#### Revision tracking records
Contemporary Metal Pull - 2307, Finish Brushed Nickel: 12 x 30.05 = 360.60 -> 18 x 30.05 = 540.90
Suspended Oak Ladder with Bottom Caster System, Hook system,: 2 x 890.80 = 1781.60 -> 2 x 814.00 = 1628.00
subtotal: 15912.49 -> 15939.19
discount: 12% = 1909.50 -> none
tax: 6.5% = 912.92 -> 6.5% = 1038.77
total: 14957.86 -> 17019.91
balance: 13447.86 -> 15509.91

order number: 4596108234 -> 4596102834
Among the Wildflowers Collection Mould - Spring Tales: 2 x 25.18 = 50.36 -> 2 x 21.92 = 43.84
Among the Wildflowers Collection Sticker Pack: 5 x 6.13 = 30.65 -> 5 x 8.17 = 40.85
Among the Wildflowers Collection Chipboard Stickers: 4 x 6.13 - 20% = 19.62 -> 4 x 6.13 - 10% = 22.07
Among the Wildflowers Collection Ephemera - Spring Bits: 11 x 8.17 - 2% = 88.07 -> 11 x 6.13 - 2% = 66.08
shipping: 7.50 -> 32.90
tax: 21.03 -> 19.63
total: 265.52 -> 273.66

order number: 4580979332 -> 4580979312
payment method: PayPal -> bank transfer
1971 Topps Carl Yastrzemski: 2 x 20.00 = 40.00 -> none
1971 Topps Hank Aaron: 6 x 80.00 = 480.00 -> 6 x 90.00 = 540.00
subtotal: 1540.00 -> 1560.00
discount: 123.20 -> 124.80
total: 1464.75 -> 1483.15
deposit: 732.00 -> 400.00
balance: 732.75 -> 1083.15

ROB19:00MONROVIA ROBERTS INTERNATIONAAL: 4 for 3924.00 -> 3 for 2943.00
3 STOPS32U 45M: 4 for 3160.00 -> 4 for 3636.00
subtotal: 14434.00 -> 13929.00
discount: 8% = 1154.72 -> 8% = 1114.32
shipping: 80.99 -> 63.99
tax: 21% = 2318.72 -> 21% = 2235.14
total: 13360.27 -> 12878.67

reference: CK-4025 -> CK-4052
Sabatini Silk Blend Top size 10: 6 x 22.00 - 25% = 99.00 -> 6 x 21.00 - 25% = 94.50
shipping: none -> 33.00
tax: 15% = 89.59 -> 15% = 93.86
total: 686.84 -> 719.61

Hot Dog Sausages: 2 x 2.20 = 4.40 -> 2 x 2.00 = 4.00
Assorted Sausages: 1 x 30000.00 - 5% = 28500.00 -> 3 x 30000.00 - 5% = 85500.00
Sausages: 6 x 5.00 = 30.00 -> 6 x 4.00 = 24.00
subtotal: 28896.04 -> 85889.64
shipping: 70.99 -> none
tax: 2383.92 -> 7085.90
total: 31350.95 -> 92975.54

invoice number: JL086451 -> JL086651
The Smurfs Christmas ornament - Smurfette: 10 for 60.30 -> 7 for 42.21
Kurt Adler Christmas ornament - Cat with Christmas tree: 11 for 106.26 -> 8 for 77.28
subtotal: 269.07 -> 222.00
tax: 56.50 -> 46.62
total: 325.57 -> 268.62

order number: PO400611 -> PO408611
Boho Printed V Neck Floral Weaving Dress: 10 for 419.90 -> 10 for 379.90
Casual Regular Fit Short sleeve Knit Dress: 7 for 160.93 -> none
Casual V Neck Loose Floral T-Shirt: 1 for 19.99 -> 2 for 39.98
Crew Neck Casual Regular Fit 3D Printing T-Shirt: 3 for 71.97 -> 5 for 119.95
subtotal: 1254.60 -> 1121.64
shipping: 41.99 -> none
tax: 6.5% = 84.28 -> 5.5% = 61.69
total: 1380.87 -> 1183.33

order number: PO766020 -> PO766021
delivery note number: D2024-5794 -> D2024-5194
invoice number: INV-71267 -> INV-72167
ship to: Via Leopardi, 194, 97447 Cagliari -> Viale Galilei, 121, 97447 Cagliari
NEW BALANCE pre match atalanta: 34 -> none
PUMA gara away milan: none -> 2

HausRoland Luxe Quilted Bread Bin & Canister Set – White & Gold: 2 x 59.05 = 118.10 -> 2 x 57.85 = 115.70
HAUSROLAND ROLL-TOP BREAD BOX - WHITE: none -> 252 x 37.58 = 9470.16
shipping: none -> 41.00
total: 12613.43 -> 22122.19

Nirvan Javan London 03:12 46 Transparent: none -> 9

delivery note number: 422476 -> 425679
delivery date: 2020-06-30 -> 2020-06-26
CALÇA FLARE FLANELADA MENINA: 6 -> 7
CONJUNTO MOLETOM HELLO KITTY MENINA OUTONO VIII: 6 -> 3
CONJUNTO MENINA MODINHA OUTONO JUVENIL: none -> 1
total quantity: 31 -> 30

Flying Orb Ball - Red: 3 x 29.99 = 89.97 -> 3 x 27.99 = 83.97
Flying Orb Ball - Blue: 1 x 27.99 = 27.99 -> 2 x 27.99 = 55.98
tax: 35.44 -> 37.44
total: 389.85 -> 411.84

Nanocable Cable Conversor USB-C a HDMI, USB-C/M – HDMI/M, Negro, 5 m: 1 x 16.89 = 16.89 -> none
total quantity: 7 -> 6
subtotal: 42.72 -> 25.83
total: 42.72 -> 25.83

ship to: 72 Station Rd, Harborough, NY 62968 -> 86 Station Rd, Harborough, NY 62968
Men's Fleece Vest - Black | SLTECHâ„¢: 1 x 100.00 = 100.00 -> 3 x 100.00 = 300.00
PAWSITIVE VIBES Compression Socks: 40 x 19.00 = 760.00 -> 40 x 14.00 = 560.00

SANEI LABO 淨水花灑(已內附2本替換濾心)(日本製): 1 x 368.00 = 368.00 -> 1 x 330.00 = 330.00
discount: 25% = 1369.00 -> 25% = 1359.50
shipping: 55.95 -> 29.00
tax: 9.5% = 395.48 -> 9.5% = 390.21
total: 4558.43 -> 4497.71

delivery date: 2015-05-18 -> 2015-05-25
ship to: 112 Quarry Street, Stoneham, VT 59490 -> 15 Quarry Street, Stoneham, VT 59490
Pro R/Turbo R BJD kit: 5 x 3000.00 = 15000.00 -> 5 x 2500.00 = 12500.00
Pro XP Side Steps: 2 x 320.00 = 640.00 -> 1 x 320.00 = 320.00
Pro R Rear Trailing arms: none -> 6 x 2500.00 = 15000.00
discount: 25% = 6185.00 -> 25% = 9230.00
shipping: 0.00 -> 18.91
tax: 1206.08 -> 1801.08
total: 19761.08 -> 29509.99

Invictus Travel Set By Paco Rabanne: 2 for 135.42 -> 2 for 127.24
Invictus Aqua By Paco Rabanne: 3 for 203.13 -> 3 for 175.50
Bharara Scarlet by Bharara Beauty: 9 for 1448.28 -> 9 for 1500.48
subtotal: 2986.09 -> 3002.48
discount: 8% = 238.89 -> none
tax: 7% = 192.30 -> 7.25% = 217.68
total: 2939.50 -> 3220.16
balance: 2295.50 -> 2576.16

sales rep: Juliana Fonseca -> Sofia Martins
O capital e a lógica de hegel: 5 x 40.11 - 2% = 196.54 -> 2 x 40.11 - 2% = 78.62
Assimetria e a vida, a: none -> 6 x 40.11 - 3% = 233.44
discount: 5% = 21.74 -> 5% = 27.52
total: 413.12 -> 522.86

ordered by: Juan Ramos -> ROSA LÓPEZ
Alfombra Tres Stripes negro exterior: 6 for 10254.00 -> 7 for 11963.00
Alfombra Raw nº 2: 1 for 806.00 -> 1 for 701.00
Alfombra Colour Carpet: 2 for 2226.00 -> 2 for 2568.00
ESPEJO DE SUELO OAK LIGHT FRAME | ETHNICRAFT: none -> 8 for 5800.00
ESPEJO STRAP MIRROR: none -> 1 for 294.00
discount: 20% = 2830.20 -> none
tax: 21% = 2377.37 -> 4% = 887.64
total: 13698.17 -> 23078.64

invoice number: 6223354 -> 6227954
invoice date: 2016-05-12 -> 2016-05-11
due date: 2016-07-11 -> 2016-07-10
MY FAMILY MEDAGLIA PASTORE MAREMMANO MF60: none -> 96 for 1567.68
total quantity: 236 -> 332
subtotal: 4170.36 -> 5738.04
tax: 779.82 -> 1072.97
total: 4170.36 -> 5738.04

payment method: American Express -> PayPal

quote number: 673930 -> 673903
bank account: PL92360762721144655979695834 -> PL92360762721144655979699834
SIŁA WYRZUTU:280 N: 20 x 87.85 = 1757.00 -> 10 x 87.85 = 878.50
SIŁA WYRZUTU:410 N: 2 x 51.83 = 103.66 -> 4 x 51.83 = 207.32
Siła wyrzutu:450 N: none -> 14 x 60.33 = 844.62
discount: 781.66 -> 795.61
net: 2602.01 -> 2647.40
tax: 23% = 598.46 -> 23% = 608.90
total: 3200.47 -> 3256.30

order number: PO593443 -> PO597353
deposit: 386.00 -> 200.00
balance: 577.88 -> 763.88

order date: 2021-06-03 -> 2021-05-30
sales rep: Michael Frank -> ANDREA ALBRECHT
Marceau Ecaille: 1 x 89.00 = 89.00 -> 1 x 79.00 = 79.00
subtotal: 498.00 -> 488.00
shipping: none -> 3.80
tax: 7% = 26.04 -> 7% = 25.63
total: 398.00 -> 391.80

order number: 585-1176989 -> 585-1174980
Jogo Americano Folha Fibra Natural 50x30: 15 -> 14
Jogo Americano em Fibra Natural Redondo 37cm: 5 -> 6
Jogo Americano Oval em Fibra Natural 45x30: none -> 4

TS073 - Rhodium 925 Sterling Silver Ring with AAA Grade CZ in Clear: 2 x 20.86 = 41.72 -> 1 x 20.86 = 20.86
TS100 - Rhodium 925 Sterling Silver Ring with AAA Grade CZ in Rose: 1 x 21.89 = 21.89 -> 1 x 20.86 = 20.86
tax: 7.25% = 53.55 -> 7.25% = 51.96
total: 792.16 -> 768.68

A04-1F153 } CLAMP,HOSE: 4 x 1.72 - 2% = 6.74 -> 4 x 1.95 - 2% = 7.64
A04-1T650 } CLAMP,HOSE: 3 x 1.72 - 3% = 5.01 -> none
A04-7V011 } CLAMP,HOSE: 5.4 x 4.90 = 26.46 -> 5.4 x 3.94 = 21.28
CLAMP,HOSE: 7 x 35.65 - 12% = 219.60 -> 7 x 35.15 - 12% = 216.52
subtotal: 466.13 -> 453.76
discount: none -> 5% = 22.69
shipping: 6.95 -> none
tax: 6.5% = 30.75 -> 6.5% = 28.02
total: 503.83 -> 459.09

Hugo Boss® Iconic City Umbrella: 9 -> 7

#### AIM OF THE EXERCISE
Transcribe the records above from the line holding "subtotal: 2986.09 -> 3002.48" down to the line holding "invoice number: 6223354 -> 6227954", inclusive, without adding anything.

#### RESPONSE TO THIS EXERCISE
subtotal: 2986.09 -> 3002.48
discount: 8% = 238.89 -> none
tax: 7% = 192.30 -> 7.25% = 217.68
total: 2939.50 -> 3220.16
balance: 2295.50 -> 2576.16

sales rep: Juliana Fonseca -> Sofia Martins
O capital e a lógica de hegel: 5 x 40.11 - 2% = 196.54 -> 2 x 40.11 - 2% = 78.62
Assimetria e a vida, a: none -> 6 x 40.11 - 3% = 233.44
discount: 5% = 21.74 -> 5% = 27.52
total: 413.12 -> 522.86

ordered by: Juan Ramos -> ROSA LÓPEZ
Alfombra Tres Stripes negro exterior: 6 for 10254.00 -> 7 for 11963.00
Alfombra Raw nº 2: 1 for 806.00 -> 1 for 701.00
Alfombra Colour Carpet: 2 for 2226.00 -> 2 for 2568.00
ESPEJO DE SUELO OAK LIGHT FRAME | ETHNICRAFT: none -> 8 for 5800.00
ESPEJO STRAP MIRROR: none -> 1 for 294.00
discount: 20% = 2830.20 -> none
tax: 21% = 2377.37 -> 4% = 887.64
total: 13698.17 -> 23078.64

invoice number: 6223354 -> 6227954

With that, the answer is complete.